Note: The two first patches of the series are not relevant and PR will be rebased on top of https://github.com//pull/9166 once it will be merged.

Since more contributors are/will be coming to cockpit machines, let's make the package a bit more friendly for new comers by following some of the best practices mentioned in he official docs. (See https://redux.js.org).
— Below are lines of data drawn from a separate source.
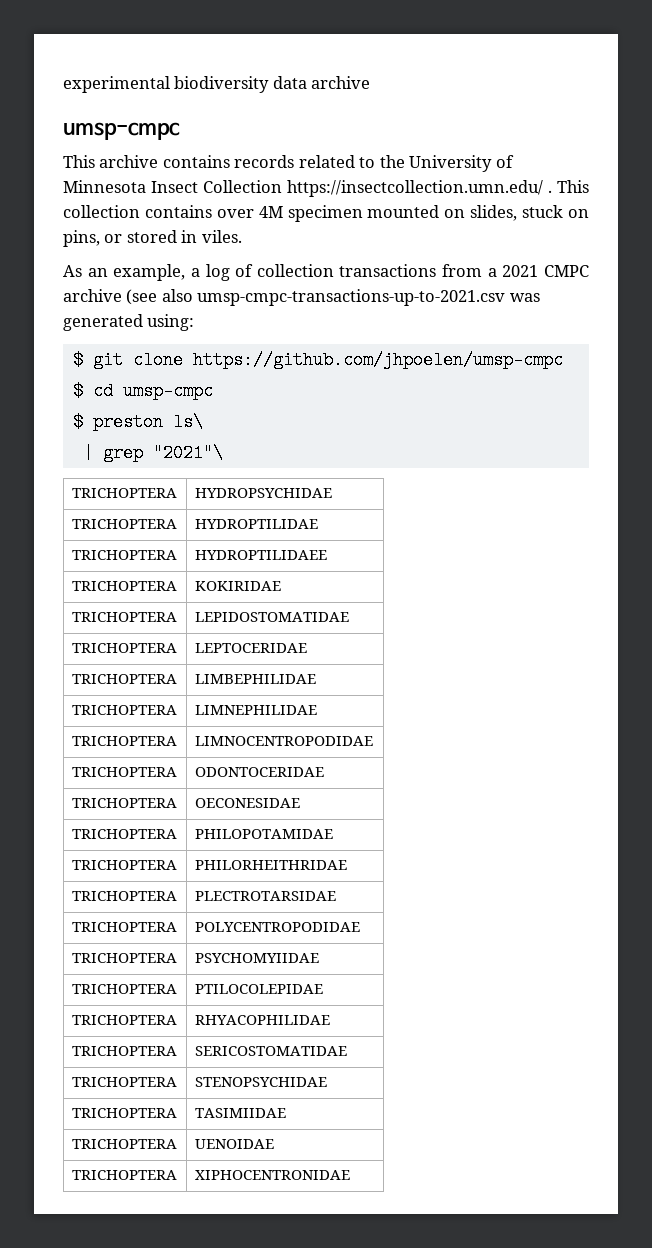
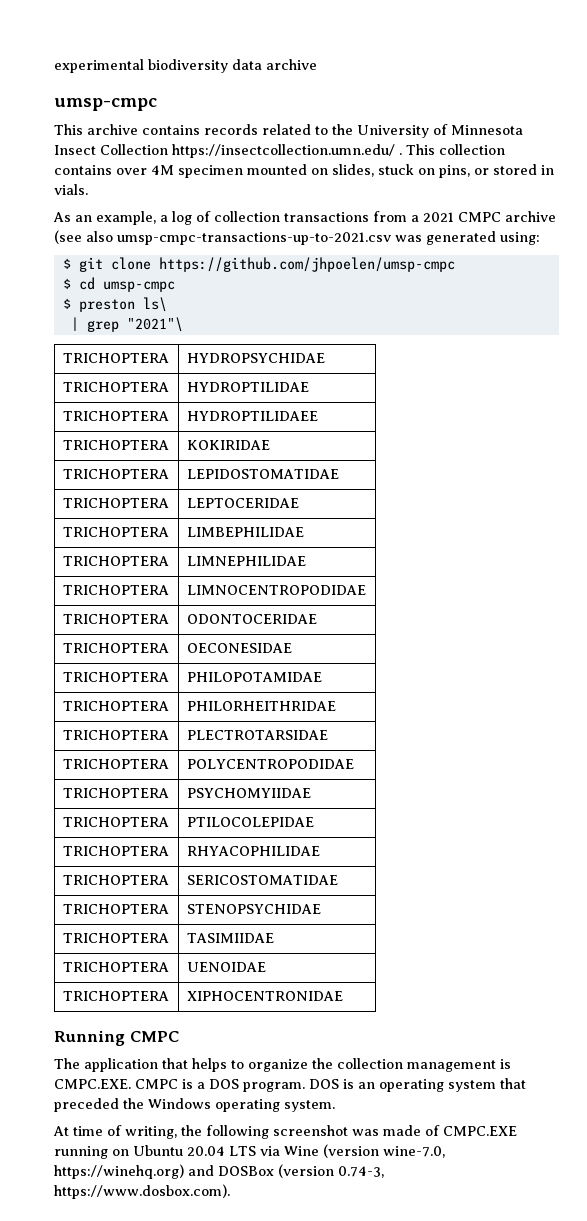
[201,230,242,243] viles. -> [54,184,88,195] vials.
(350, 1175) none -> [54,1030,179,1046] [54,1058,511,1072] [54,1078,526,1092] [54,1098,335,1112] [53,1125,517,1139] [54,1144,445,1159] [54,1164,384,1179] [54,1184,230,1199] // Running CMPC // The application that helps to organize the collection management is CMPC.EXE. CMPC is a DOS program. DOS is an operating system that preceded the Windows operating system. // At time of writing, the following screenshot was made of CMPC.EXE running on Ubuntu 20.04 LTS via Wine (version wine-7.0, https://winehq.org) and DOSBox (version 0.74-3, https://www.dosbox.com).

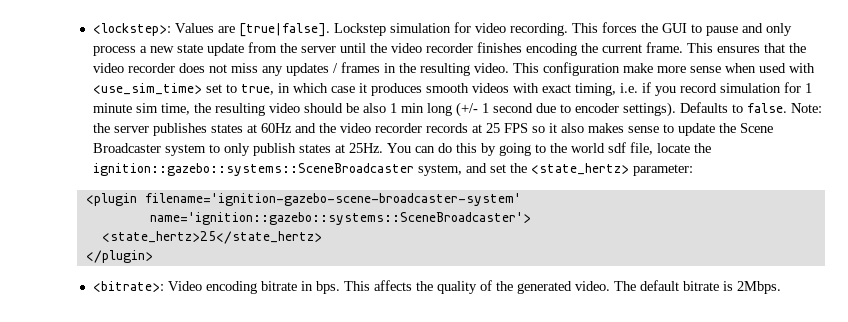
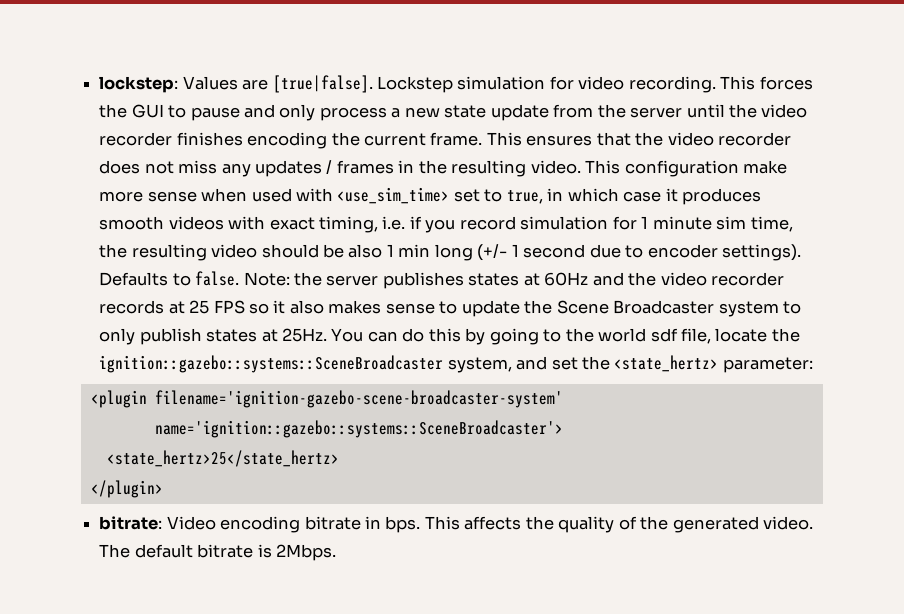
[92,23,171,36] <lockstep>: -> [99,76,179,93] lockstep:
[92,281,164,292] <bitrate>: -> [99,516,163,530] bitrate:

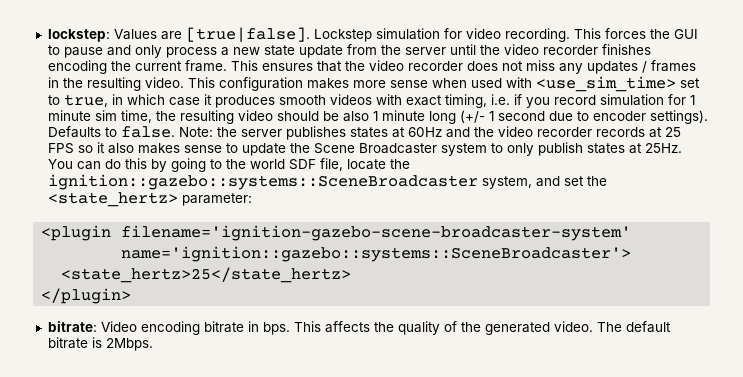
[743,160,788,174] make -> [306,78,349,89] makes
[398,244,431,257] min -> [381,110,425,121] minute
[650,328,678,342] sdf -> [288,159,316,170] SDF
This will involve unfortunately some code move but IMO it's better to do it now, than wait for more features to be introduced and the project to get bigger.

As a start I posted two patches:

  • First creating constant for actions types, see why here https://redux.js.org/recipes/reducing-boilerplate#actions
  • Second splitting the actions.es6 file and sorting the functions in alphabetical order because it was getting really big, and there it was not clear if there was some pattern on where new actions creators should be placed inside the file.

I would like to see some organization in the components directory as well, to make it clear which are Presentational and which Container Components but let's keep it for another PR.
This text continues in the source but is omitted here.